On suit donc l’itinéraire, l’histoire de la grandeur et de la dégénérescence de Daniel Plainview (Daniel Day-Lewis), type bizarre et particulièrement désagréable, manipulateur, misanthrope haineux dont finalement on ne connaîtra pas grand chose. Quelques vagues aperçus sur le contexte familial, les origines, mais très parcellaires et très sommaires. Je déteste les gens, dit-il et plus ça va, plus sa haine de l’humanité s’accentue. Certes, on a compris mais c’est tout de même un peu court. L’intérêt de la mise en scène d’un salaud c’est aussi (et surtout) la capacité de laisser entrevoir les ressorts, les forces et les failles de sa personnalité. Du concentré de violence et d’égoïsme de Daniel Plainview, on ne saura, on ne comprendra vraiment pas grand chose.
Au milieu des magouilles et des spéculations de ce chevalier d’industrie, il y a presque – c’est peut-être le meilleur du film, au demeurant – une sorte de reportage, presque un documentaire sur l’Ouest des États-Unis au début du 20ème siècle. Parcimonie et quelquefois misère des fermiers qui vivotent sur des terres arides, de vastes plaines pelées, plus riches de cailloux que de bel et bon humus. Extraordinaire crédulité des malheureux qui se jettent aux mains de gourous faux thaumaturges et s’adonnent à toutes les hystéries hors de toute véritable religiosité. Et puis les rugueuses mises en place de l’industrie pétrolière. Toute la mythologie des forages et des derricks est mise en image avec un brio très sûr et la technique de soufflage d’un puits de pétrole en feu par l’explosion d’une grande quantité de dynamite est tout à fait explicite. (Cela dit je n’ai toujours pas compris comment on parvient à canaliser la sorte de geyser de naphte qui jaillit des entrailles de la terre et à le faire entrer dans des tuyaux).
M’ont parues en revanche bien parasites toutes les relations qui unissent (ou désunissent plutôt) Plainview et ceux qui l’entourent. En premier lieu le reptilien prédicateur Eli Sunday (Paul Dano, absolument remarquable, au demeurant) ; mais aussi H.W. (Russell Harvard), le fils adopté, à la surdité accidentelle mélodramatique ou le faux frère Henry Brands (Kevin J. O’Connor), dont on ne voit ni la surface, ni l’utilité.

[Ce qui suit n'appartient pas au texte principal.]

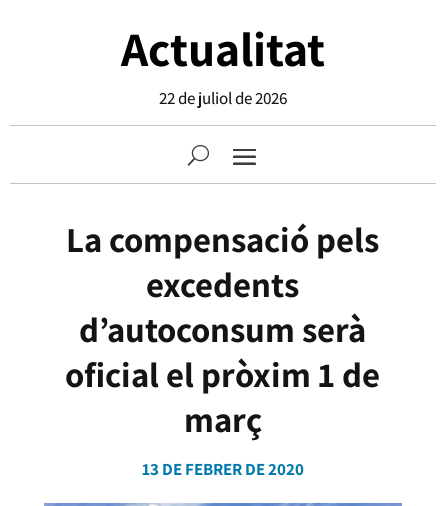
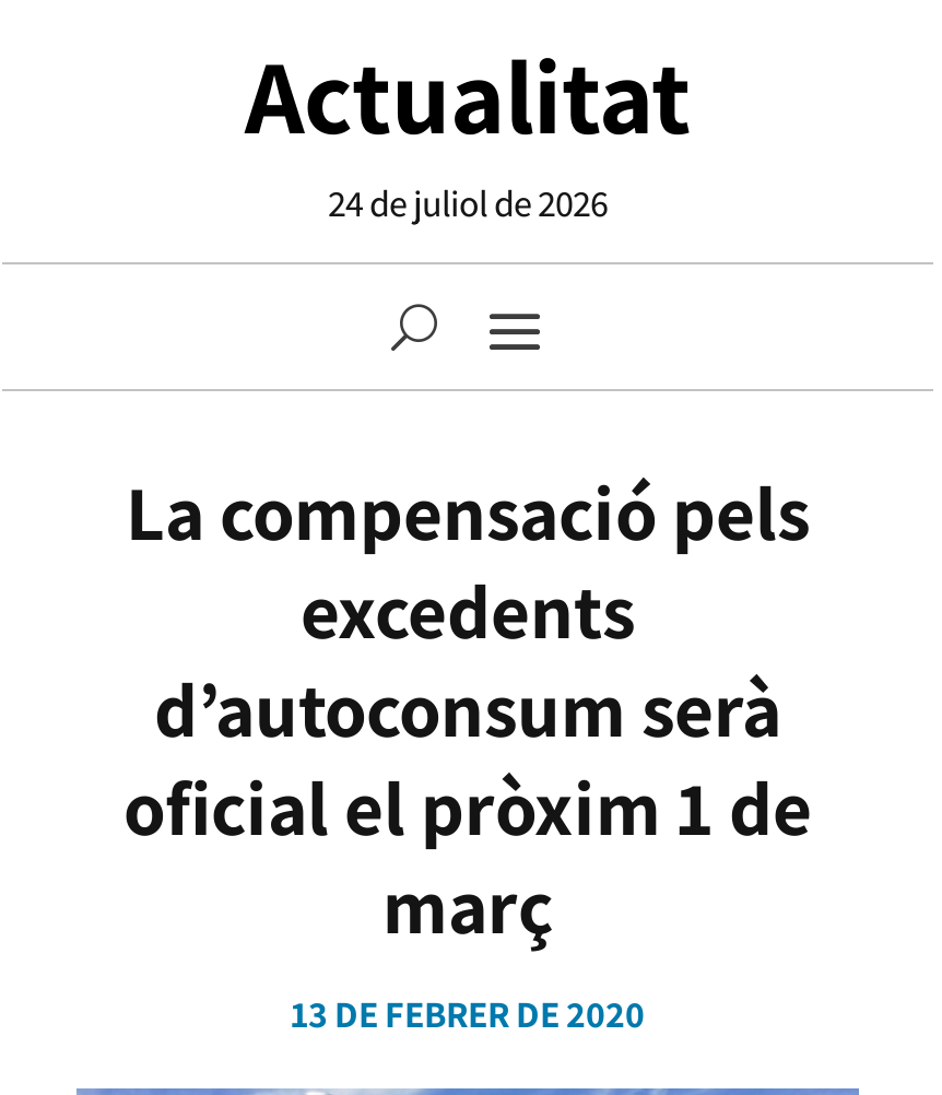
[159,87,287,109] 22 de juliol de 2026 -> [328,179,608,227] 24 de juliol de 2026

Notons aussi que There will be blood est un des films les plus dénués de personnages féminins de l’histoire du cinéma. À l’exception de quelques silhouettes insignifiantes et, tout à fait à la fin, de Mary Sunday (Sydney McCallister), l’épouse de H.W. Plainviex avec qui elle communique par langage des signes.
Étrange film, beaucoup trop long, souvent répétitif, mêlant scènes fortes d’une grande violence et languissantes péripéties. Le réalisateur, Paul Thomas Anderson paraît ne reculer devant rien et il ose même une scène finale (le massacre, sur une piste de bowling, d’Eli Sunday par Daniel Plainview, imbibé au dernier degré) qui est une des séquences les plus ridicules que j’aie jamais vues.